Yes, but implied in that statement is that the “return” part of return on investment can be solely measured in dollar terms, and that those dollars are completely reflected in salaries after some period following graduation. And that’s the rub. For a typical business, dollars measure returns very well, although even then there are some nuances that have to be accounted for.

This is college. They are not trade schools. The idea is not simply to train people for the highest paying jobs available today. If that is the mentality, then we might as well prepare now for the movement to stop offering any major that doesn’t outperform the average. OMG, what a dangerous road that is. Not to mention, again, that the government itself does not appear to agree with this definition of ROI. Did you know that the government, and in fact this very Department of Education, sponsors full ride scholarships called FLAS that pay for hundreds if not thousands of students a year that have expertise in critical languages? (Full disclosure, although probably not required here, is that my son went through nearly all of law school on a FLAS and my daughter received a FLAS last year for her masters at Stanford). Now they don’t actually require those people to work for the government when they are finished, unlike most other similar scholarships. But when they do, those people don’t make a fortune, but instead often start out in lower level jobs. They are decent, don’t get me wrong, but they don’t pay like engineers or doctors or many other jobs. The point being, that combined with what I outlined earlier about joining programs like Teach for America and several others that the government has pushed hard, it is obvious that salary dollars in fact don’t measure ROI when it comes to the payoff on an education, either from the governments point of view (except for this scorecard) or from the point of view of a whole lot of people that value their college education greatly, but not because it leads to having a top 10% income.

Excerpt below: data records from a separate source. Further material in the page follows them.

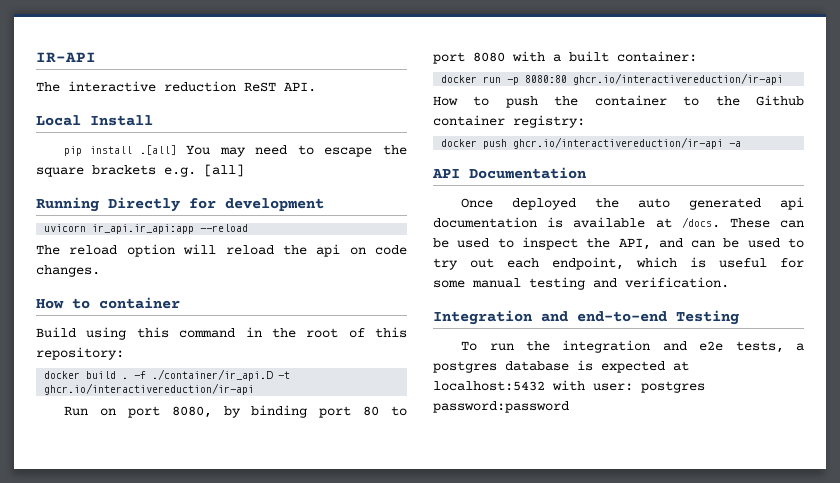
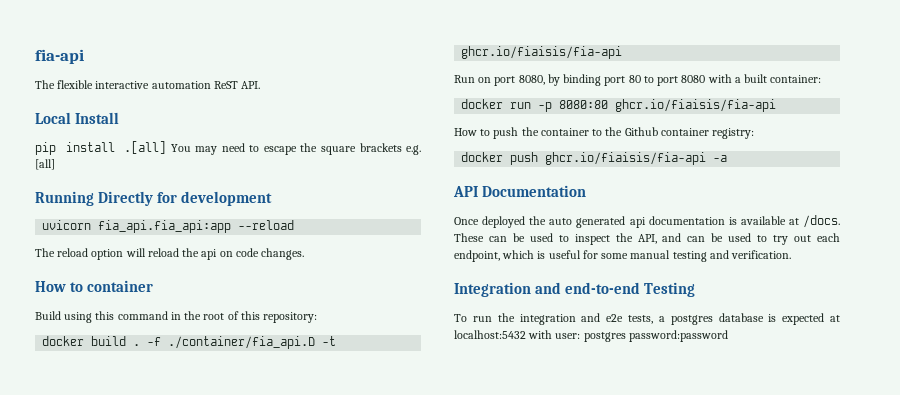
- IR-API
- The interactive reduction ReST API.
+ fia-api
+ The flexible interactive automation ReST API.
- uvicorn ir_api.ir_api:app --reload
+ uvicorn fia_api.fia_api:app --reload
- -f ./container/ir_api.D -t ghcr.io/interactivereduction/ir-api
+ -f ./container/fia_api.D -t ghcr.io/fiaisis/fia-api
- docker run -p 8080:80 ghcr.io/interactivereduction/ir-api
+ docker run -p 8080:80 ghcr.io/fiaisis/fia-api
- docker push ghcr.io/interactivereduction/ir-api -a
+ docker push ghcr.io/fiaisis/fia-api -a

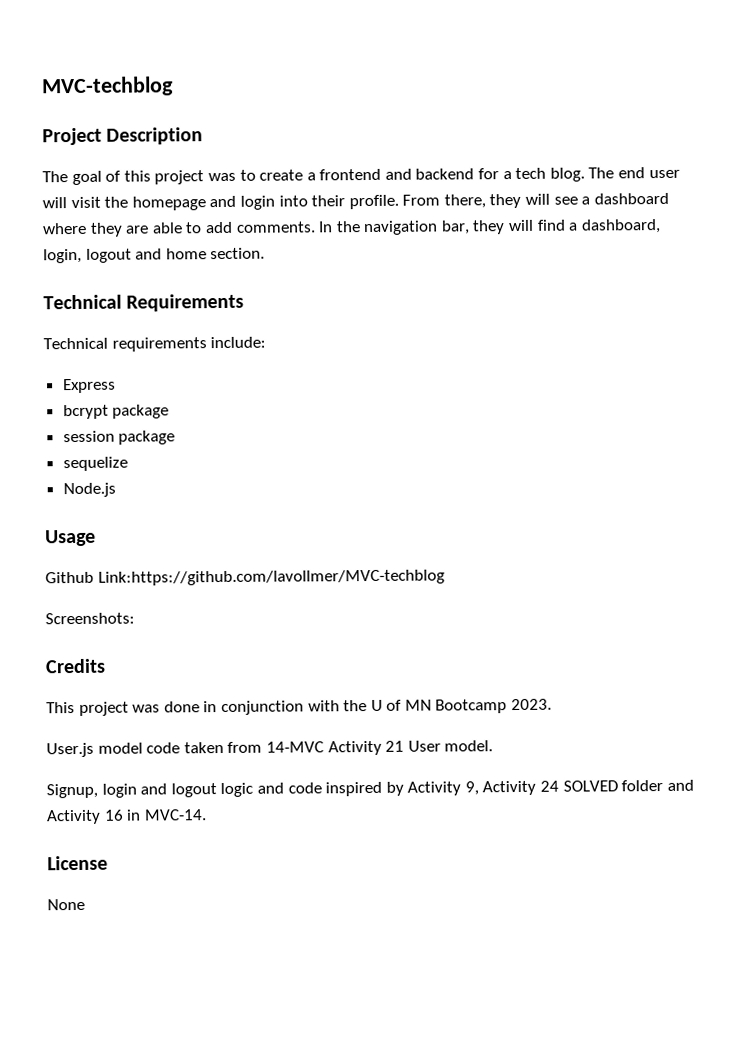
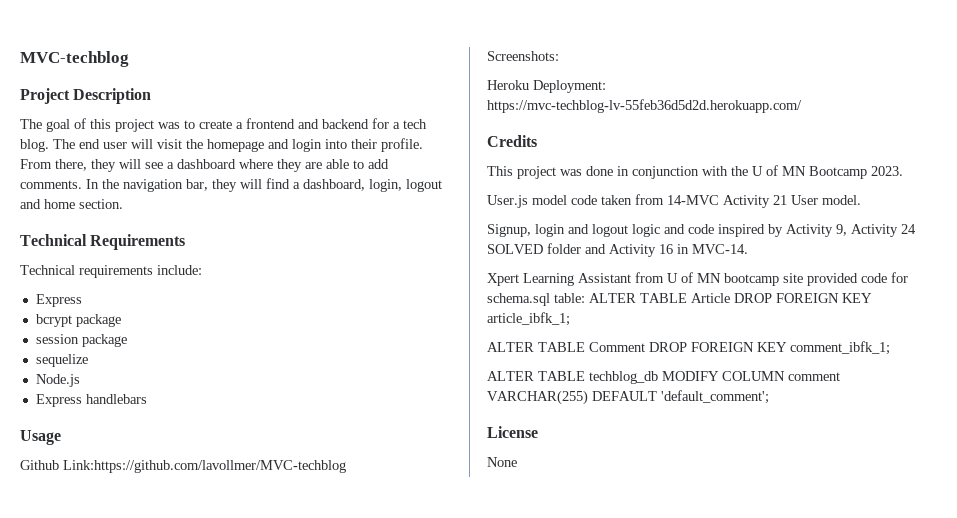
+ Express handlebars
+ Heroku Deployment: https://mvc-techblog-lv-55feb36d5d2d.herokuapp.com/
+ Xpert Learning Assistant from U of MN bootcamp site provided code for schema.sql table: ALTER TABLE Article DROP FOREIGN KEY article_ibfk_1;
+ ALTER TABLE Comment DROP FOREIGN KEY comment_ibfk_1;
+ ALTER TABLE techblog_db MODIFY COLUMN comment VARCHAR(255) DEFAULT 'default_comment';

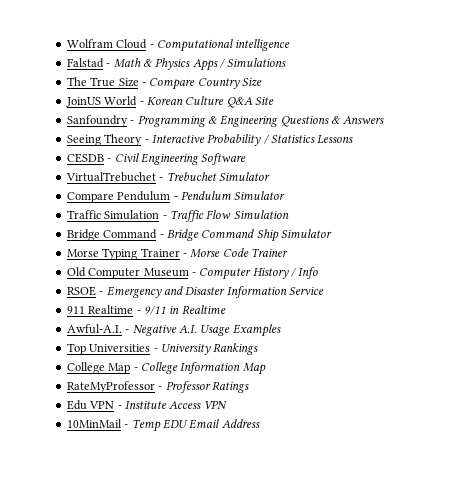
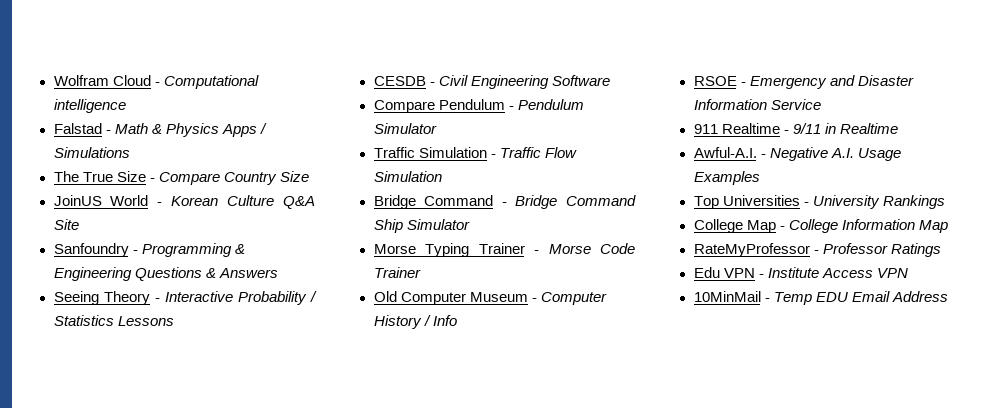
- VirtualTrebuchet - Trebuchet Simulator

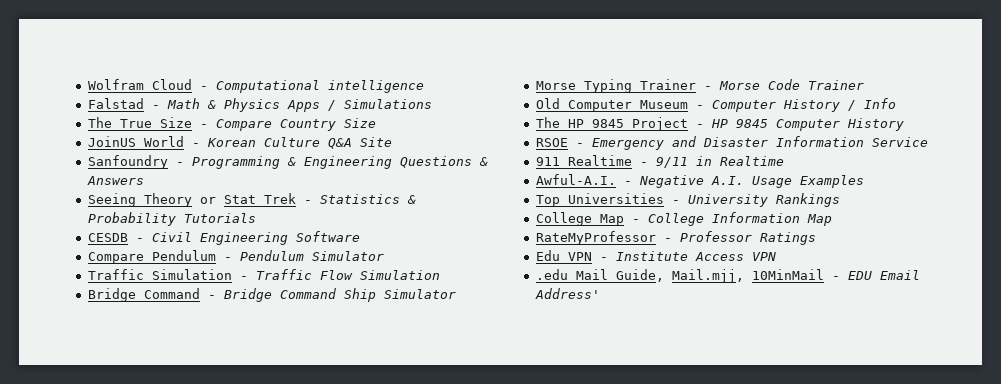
- Seeing Theory - Interactive Probability / Statistics Lessons
+ Seeing Theory or Stat Trek - Statistics & Probability Tutorials
+ The HP 9845 Project - HP 9845 Computer History
- 10MinMail - Temp EDU Email Address
+ .edu Mail Guide, Mail.mjj, 10MinMail - EDU Email Address'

College education should lead to a fulfilling life. Certainly part of that for most people is being positioned to earn enough money that they can be comfortable, that last term being extremely subjective and personal. But it is only one element of the equation, and we should never lose sight of that. That is the problem with these scorecards, ranking systems, and similar devices. They try to take something as complex as college, much less far more nebulous yet critical values such as life and happiness, and reduce them to something simplistic and in this case materialistic. I think we should all be very uncomfortable with that, but of course that is JMHO.